For some, those basics are more than enough to last a lifetime. Indeed, an eternity--one that could be ours, too, if we will but latch onto those same truths and in the same way.

Isn't that what motivates those guys who sit in the stands during pro football games waiting for opportune times to flash their huge "John 3: 16" signs for the benefit viewers all over the country? They want us to have what they have. And in the same way they have it.

Several times when I have met with families to plan funeral services, someone has asked that John 3:16 be read. And each time the same thing has happened. The one doing the requesting is filled with a soaring sense of peace while someone else at the meeting crumples up her face or grits his teeth.

How can this be? Isn't John 3:16 one of those basics we all learn? Isn't it foundational to the faith? It is, isn't it? I think it's fair to say that it is foundational. But what's not fair is to say that its meaning, its truth is found in one particular and rather exclusive understanding.

In faith, we understand what we can, as we can. But we get into trouble when we insist that what I understand, you must also understand. And in just the same way.

Aren't we Christians funny, sometimes? Here we have a story in which Jesus goes to great lengths to help Nicodemus think outside the box and then we take what he says and fashion from it a new box. A one-size-is-supposed-to-fit-all box.

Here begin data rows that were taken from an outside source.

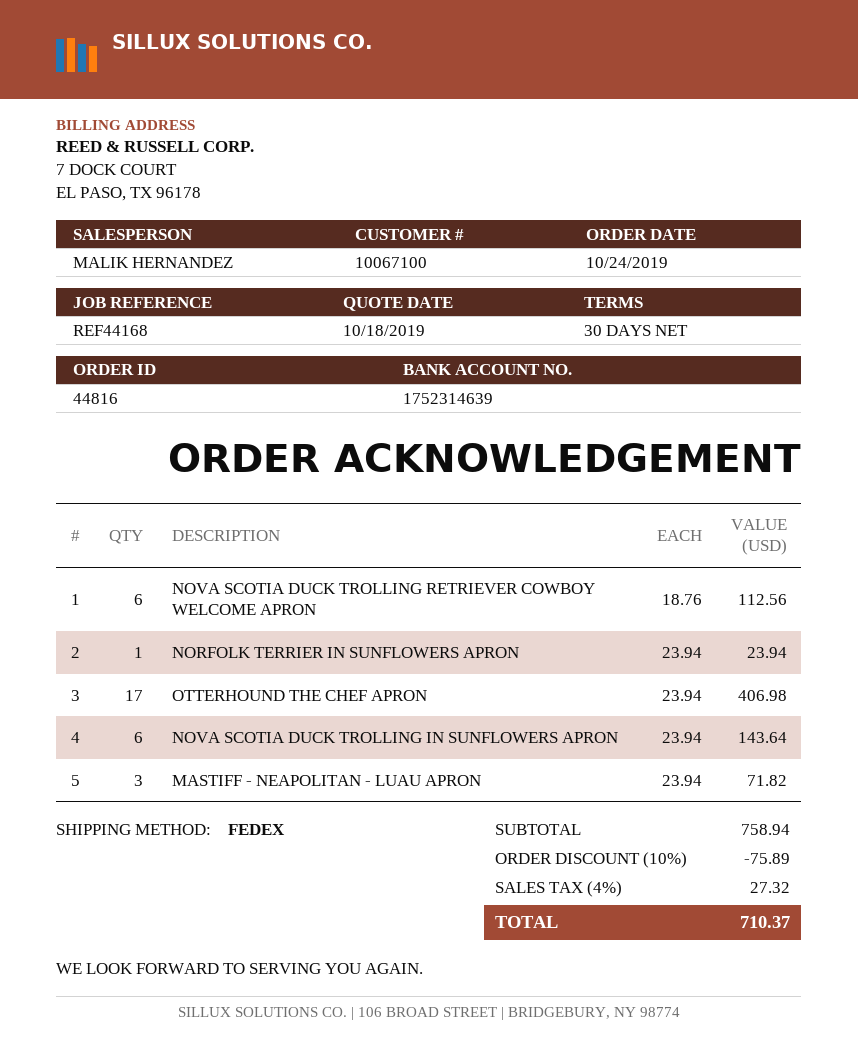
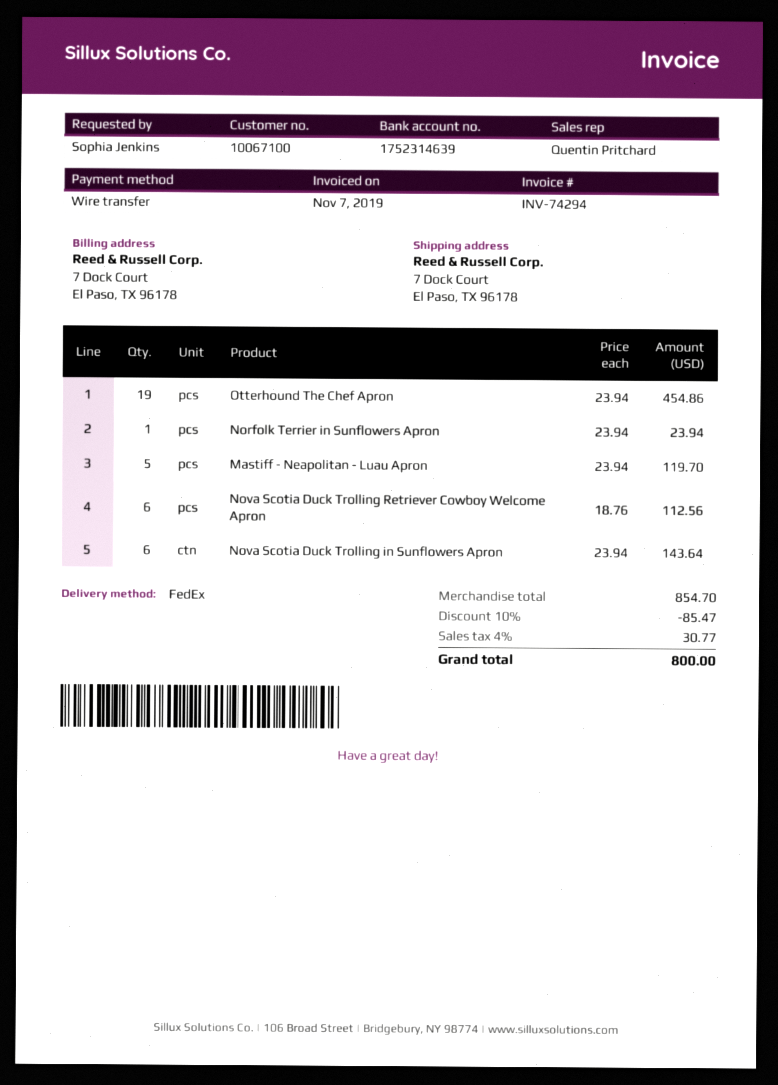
sales rep: MALIK HERNANDEZ -> Quentin Pritchard
OTTERHOUND THE CHEF APRON: 17 x 23.94 = 406.98 -> 19 x 23.94 = 454.86
MASTIFF - NEAPOLITAN - LUAU APRON: 3 x 23.94 = 71.82 -> 5 x 23.94 = 119.70
subtotal: 758.94 -> 854.70
discount: 10% = 75.89 -> 10% = 85.47
tax: 4% = 27.32 -> 4% = 30.77
total: 710.37 -> 800.00

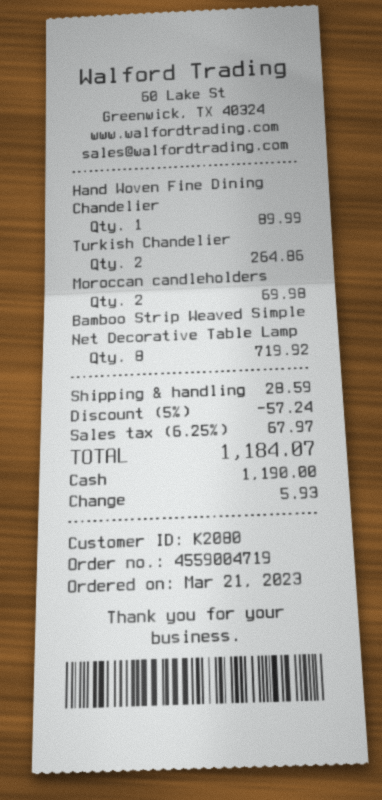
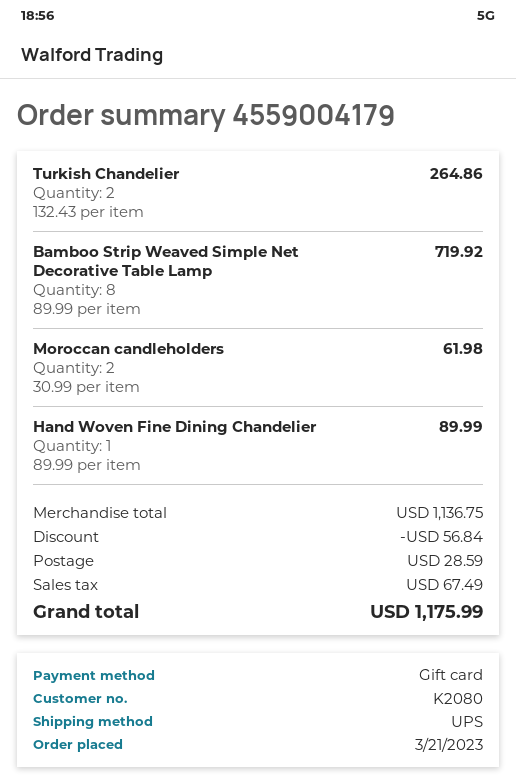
order number: 4559004719 -> 4559004179
payment method: cash -> gift card
Moroccan candleholders: 2 for 69.98 -> 2 for 61.98
discount: 57.24 -> 56.84
tax: 67.97 -> 67.49
total: 1184.07 -> 1175.99

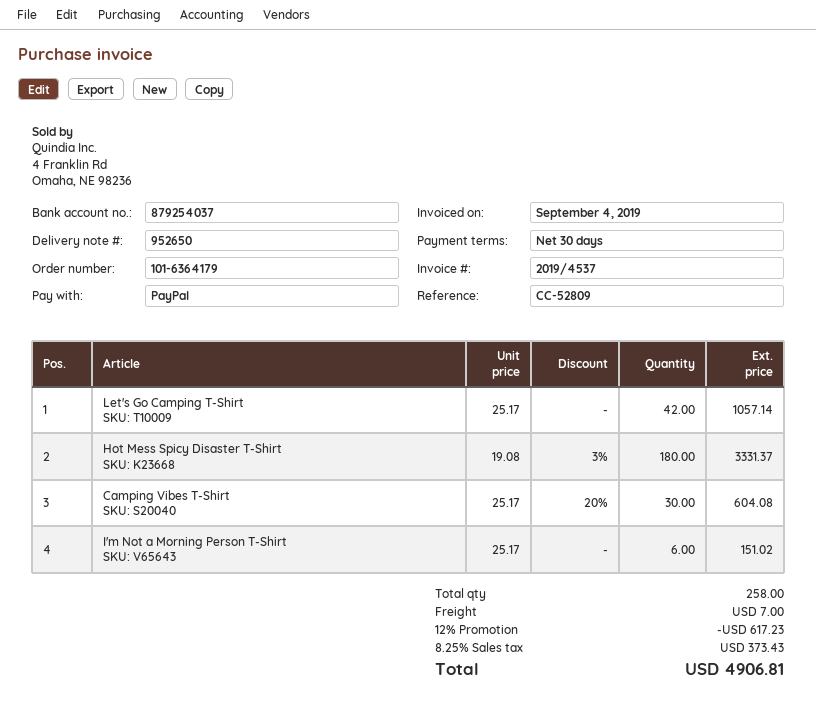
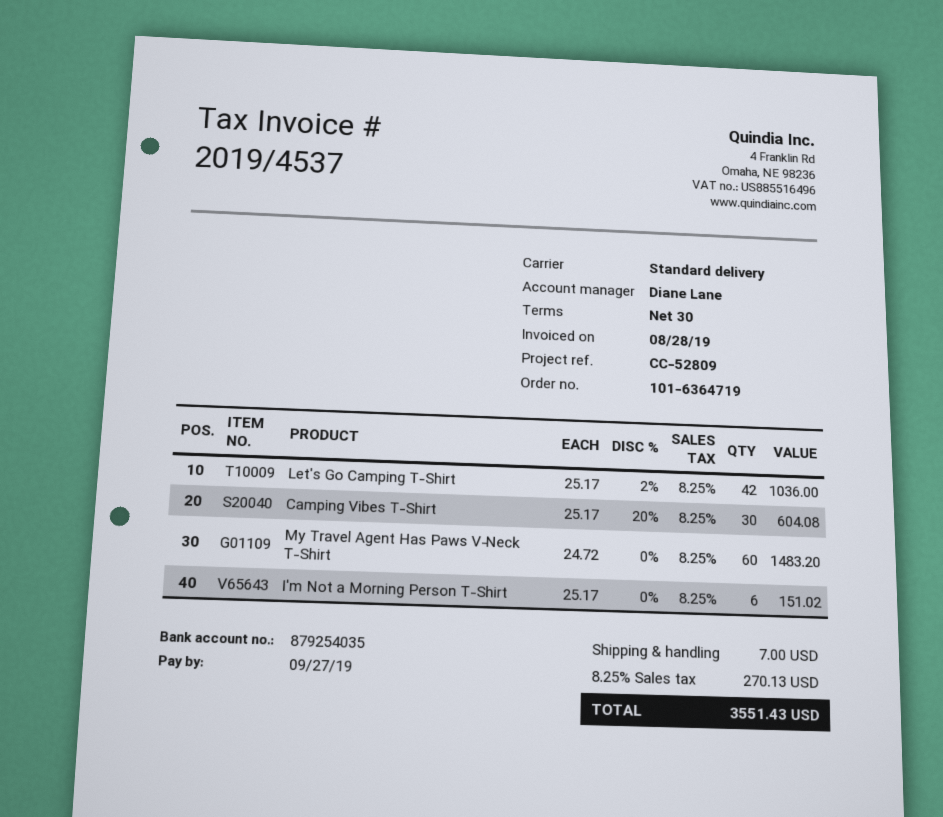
order number: 101-6364179 -> 101-6364719
invoice date: 2019-09-04 -> 2019-08-28
bank account: 879254037 -> 879254035
Let's Go Camping T-Shirt: 42 x 25.17 = 1057.14 -> 42 x 25.17 - 2% = 1036.00
Hot Mess Spicy Disaster T-Shirt: 180 x 19.08 - 3% = 3331.37 -> none
My Travel Agent Has Paws V‑Neck T-Shirt: none -> 60 x 24.72 = 1483.20
discount: 12% = 617.23 -> none
tax: 8.25% = 373.43 -> 8.25% = 270.13
total: 4906.81 -> 3551.43

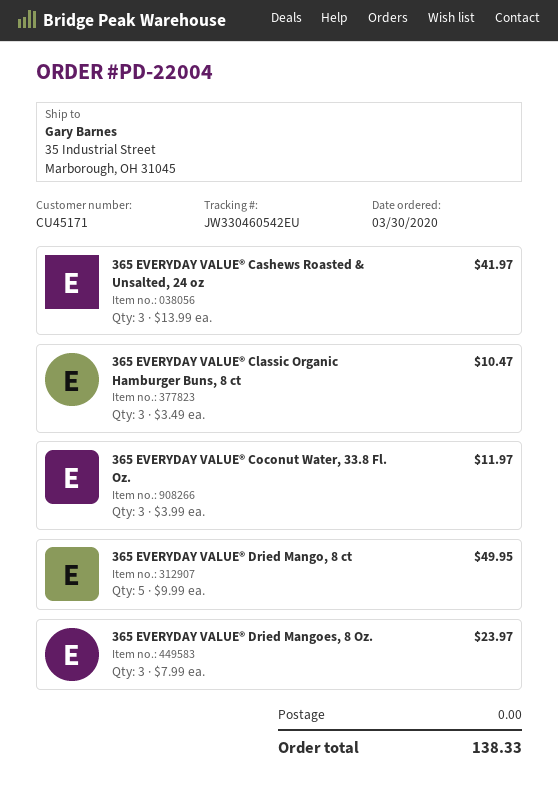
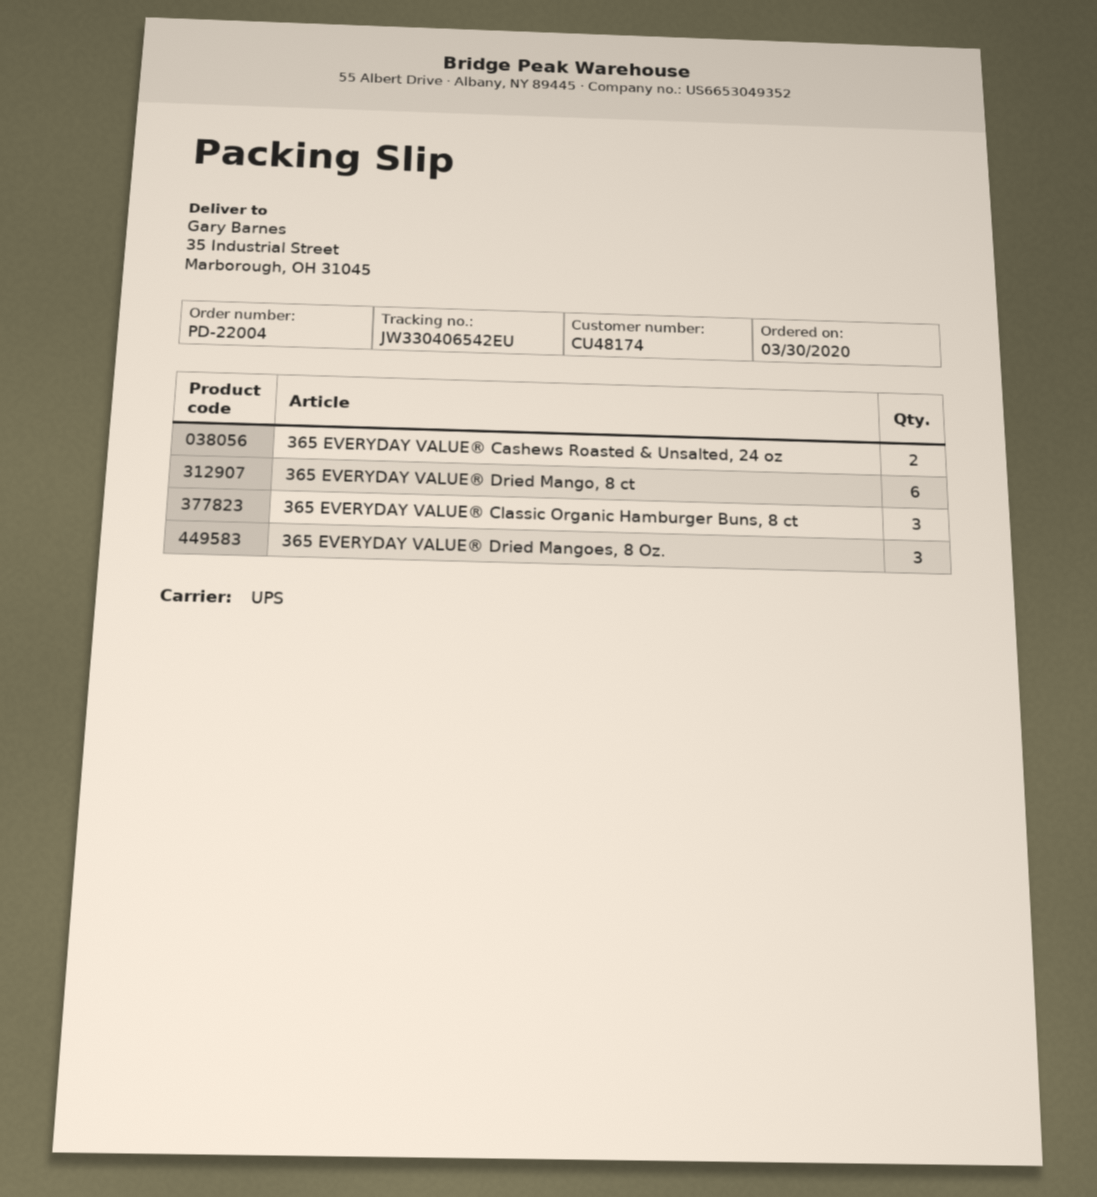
customer number: CU45171 -> CU48174
tracking number: JW330460542EU -> JW330406542EU
365 EVERYDAY VALUE® Cashews Roasted & Unsalted, 24 oz: 3 -> 2
365 EVERYDAY VALUE® Coconut Water, 33.8 Fl. Oz.: 3 -> none
365 EVERYDAY VALUE® Dried Mango, 8 ct: 5 -> 6

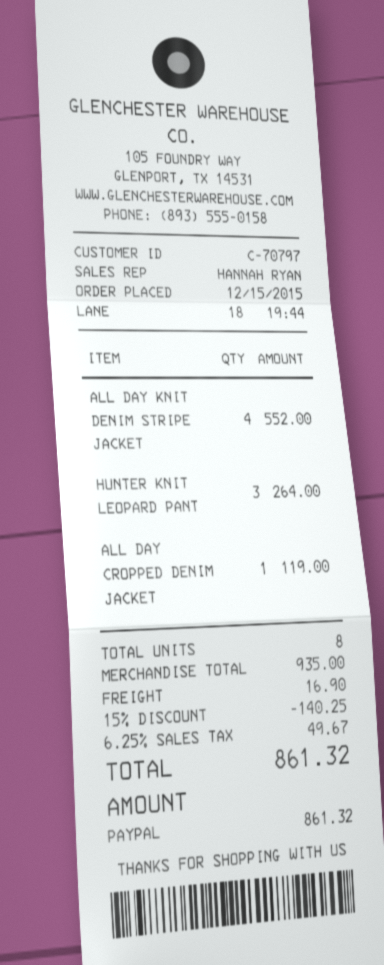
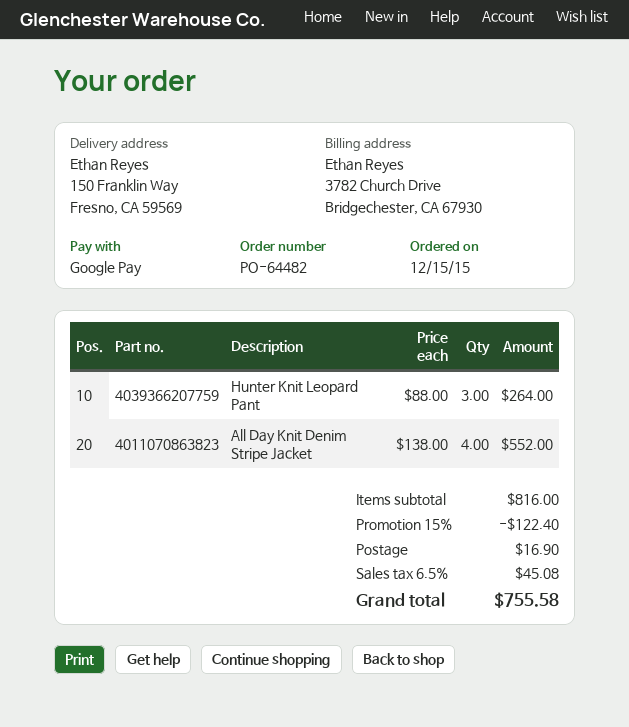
payment method: PayPal -> Google Pay
ALL DAY CROPPED DENIM JACKET: 1 for 119.00 -> none
subtotal: 935.00 -> 816.00
discount: 15% = 140.25 -> 15% = 122.40
tax: 6.25% = 49.67 -> 6.5% = 45.08
total: 861.32 -> 755.58

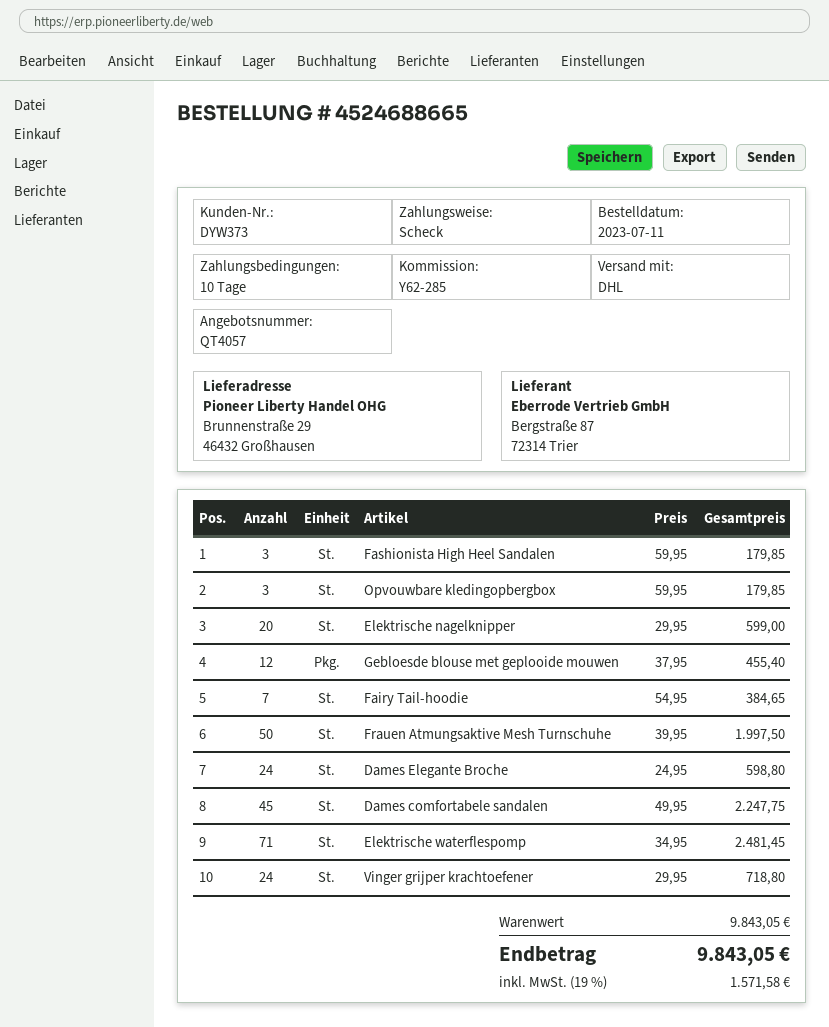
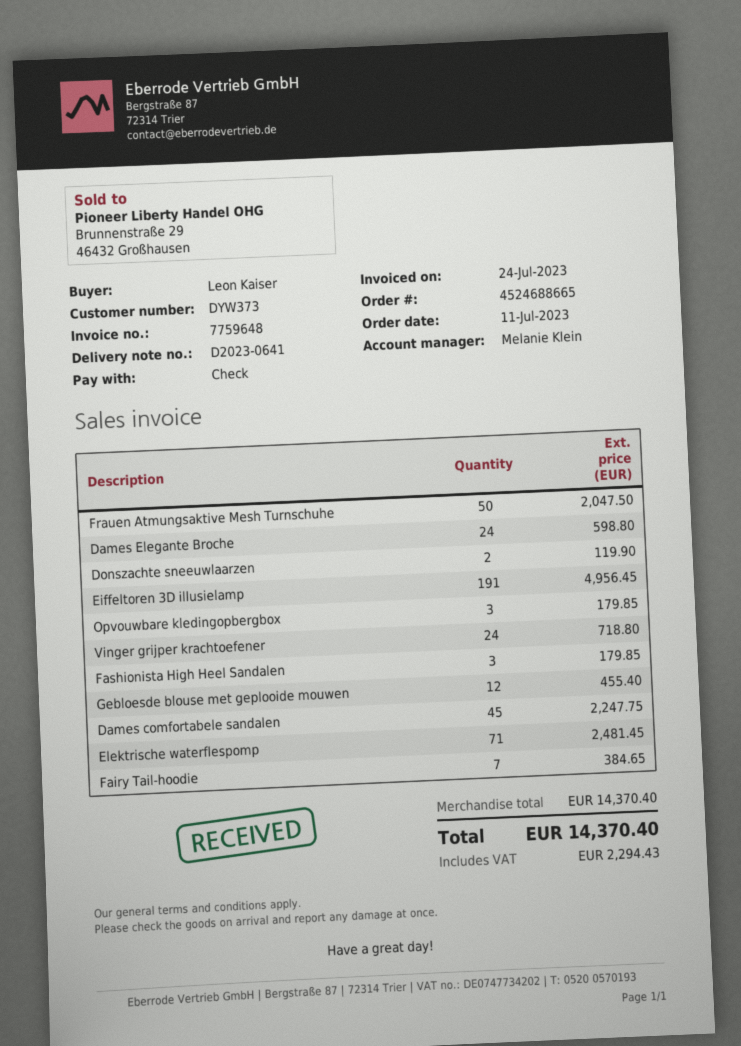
Elektrische nagelknipper: 20 for 599.00 -> none
Frauen Atmungsaktive Mesh Turnschuhe: 50 for 1997.50 -> 50 for 2047.50
Donszachte sneeuwlaarzen: none -> 2 for 119.90
Eiffeltoren 3D illusielamp: none -> 191 for 4956.45
subtotal: 9843.05 -> 14370.40
tax: 1571.58 -> 2294.43
total: 9843.05 -> 14370.40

I remember a clergy colleague confiding once that whenever she travels, she tells people she's an educator, not a pastor. I assumed she did this for the sake of airline seatmates who weren't believers. I thought she kept her role as a minister under wraps because she didn't want strangers feeling uncomfortable with her vocation while they sat shoulder to shoulder on a cross-country flight. But no, that wasn't it at all. She said what she said because she didn't want to be made uncomfortable trying to give her answer to the inevitable question, "So, are you born again?"

As we reflect together on Jesus' nighttime remarks to Nicodemus in which Jesus speaks of new birth and eternal life and his place in all of this, perhaps it would serve us well to remember that long before the Christian community was known by the name "Christian," it called itself "The Way."

The Way. The way to what, pray tell? The way to love. The way to life within this life and also beyond. The way to living with one another in community. The way to be.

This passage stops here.